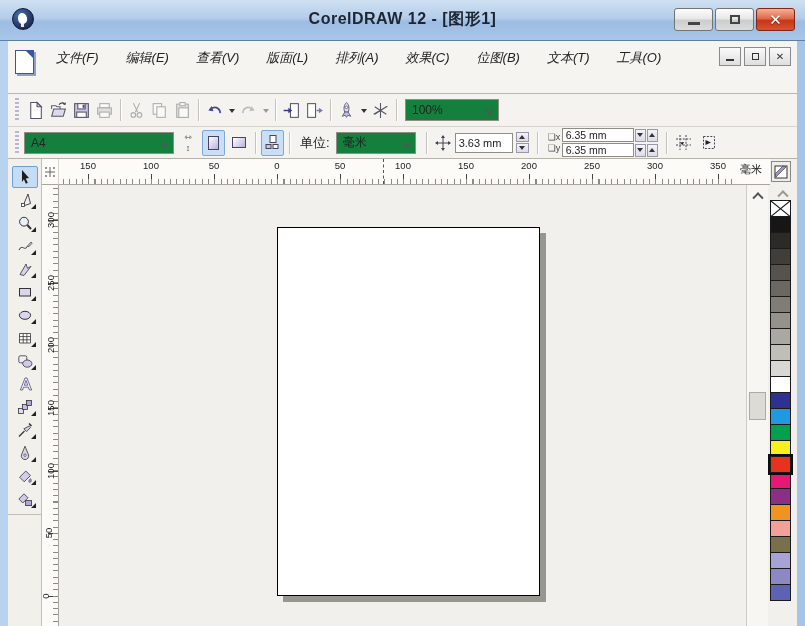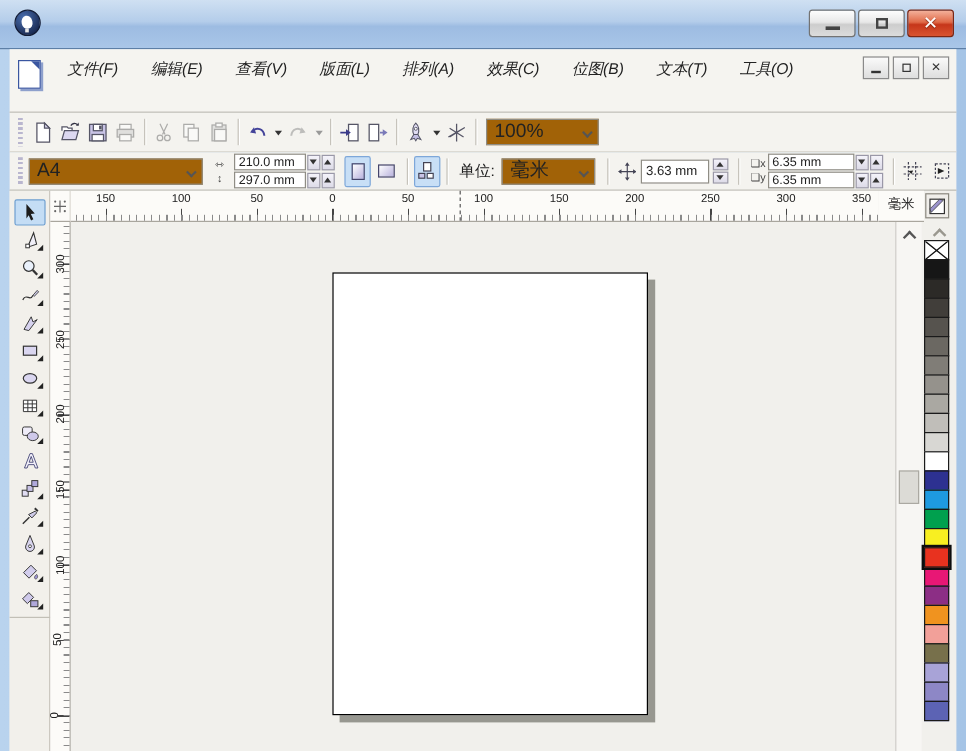"CorelDRAW 12 - [图形1]" div.title-text { html: none -> <div>CorelDRAW 12 - [图形1]</div> }
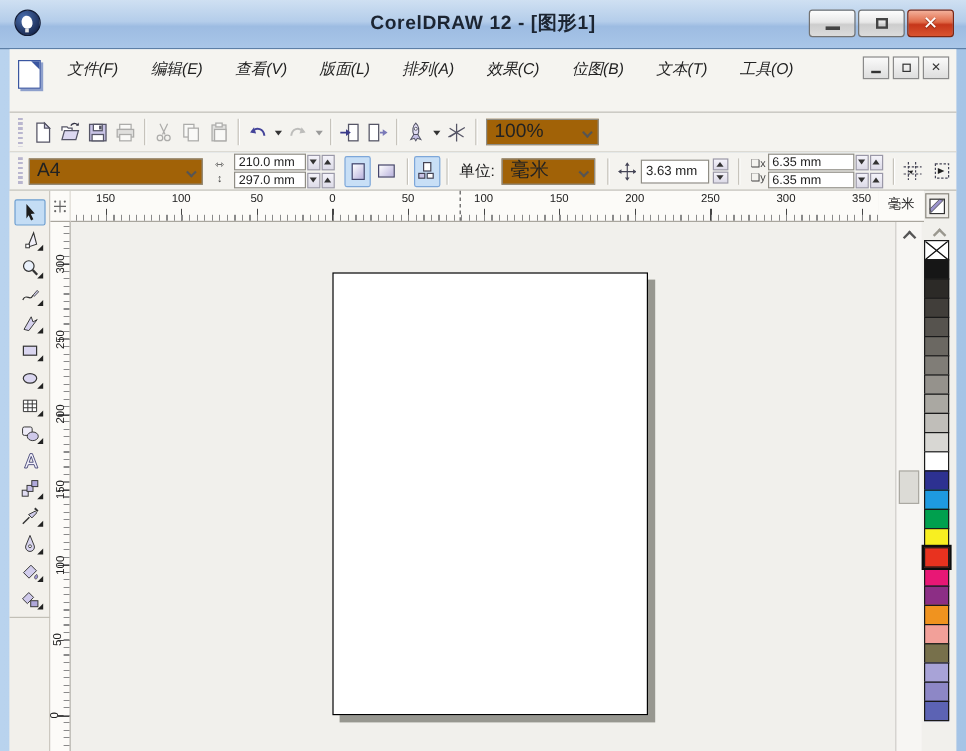"100%" .combo { background: #a16207 -> #15803d; font-size: 16px -> 12px }
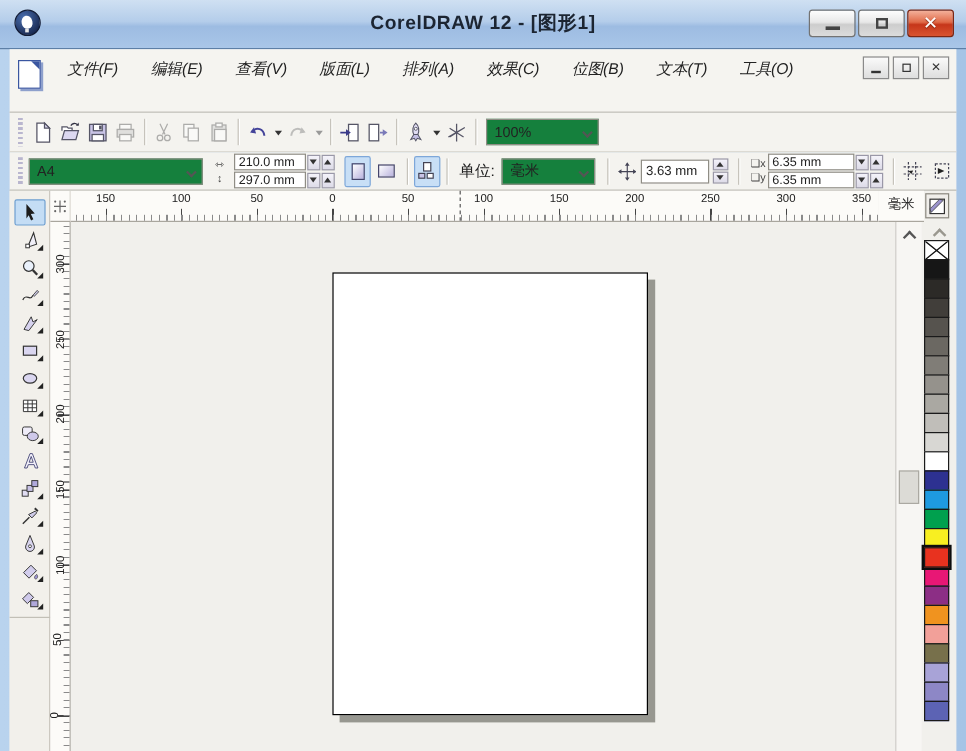"210.0 mm" div.stackcol { html: <div> <div> <div>210.0 mm</div> <div> <i></i> </div> <div> <i></i> </div> </div> <div> <div>297.0 mm</div> <div> <i></i> </div> <div> <i></i> </div> </div> </div> -> none }
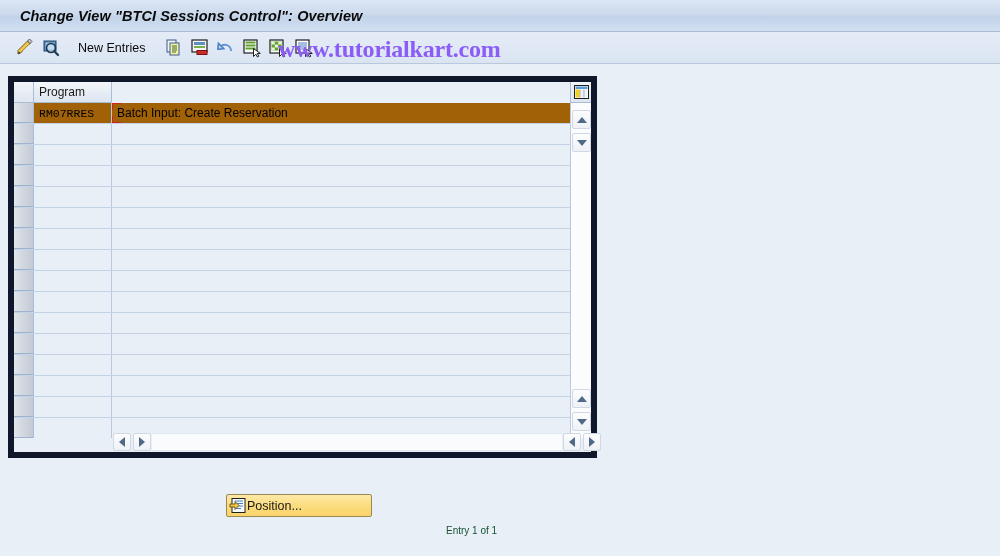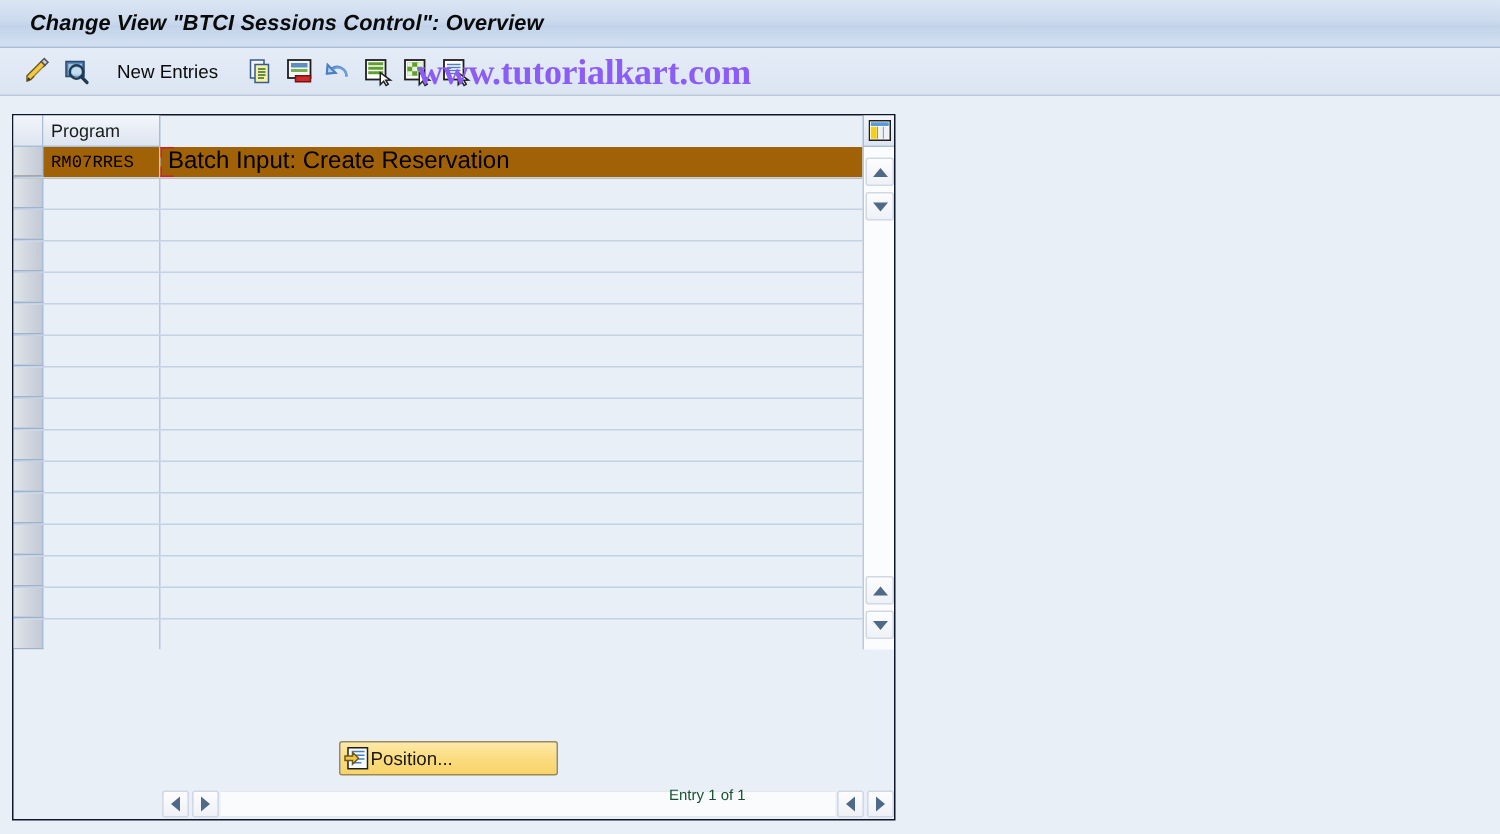"Program" .table-frame { border: 1px solid #0f172a -> 6px solid #0f172a; height: 471px -> 382px }
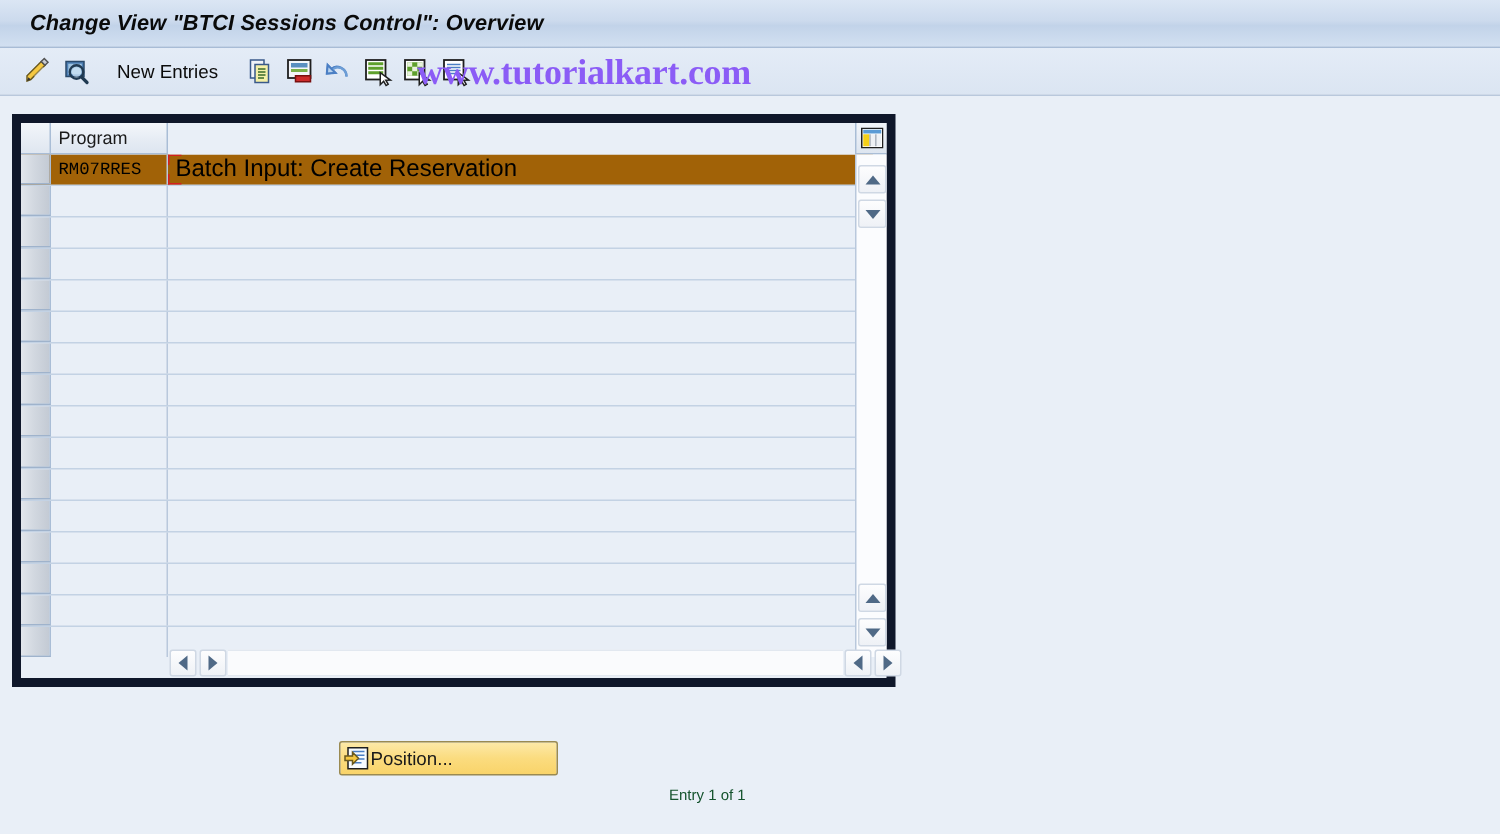"Batch Input: Create Reservation" .cell { font-size: 16px -> 12px }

■ ■ ■

WHAT THE TASK ASKS:
Set the pictures aside and restate word for word only the lines from the line containing "html: <div> <div>" through the end of the entries above, both included.

RESPONSE TO THIS EXERCISE:
"210.0 mm" div.stackcol { html: <div> <div> <div>210.0 mm</div> <div> <i></i> </div> <div> <i></i> </div> </div> <div> <div>297.0 mm</div> <div> <i></i> </div> <div> <i></i> </div> </div> </div> -> none }
"Program" .table-frame { border: 1px solid #0f172a -> 6px solid #0f172a; height: 471px -> 382px }
"Batch Input: Create Reservation" .cell { font-size: 16px -> 12px }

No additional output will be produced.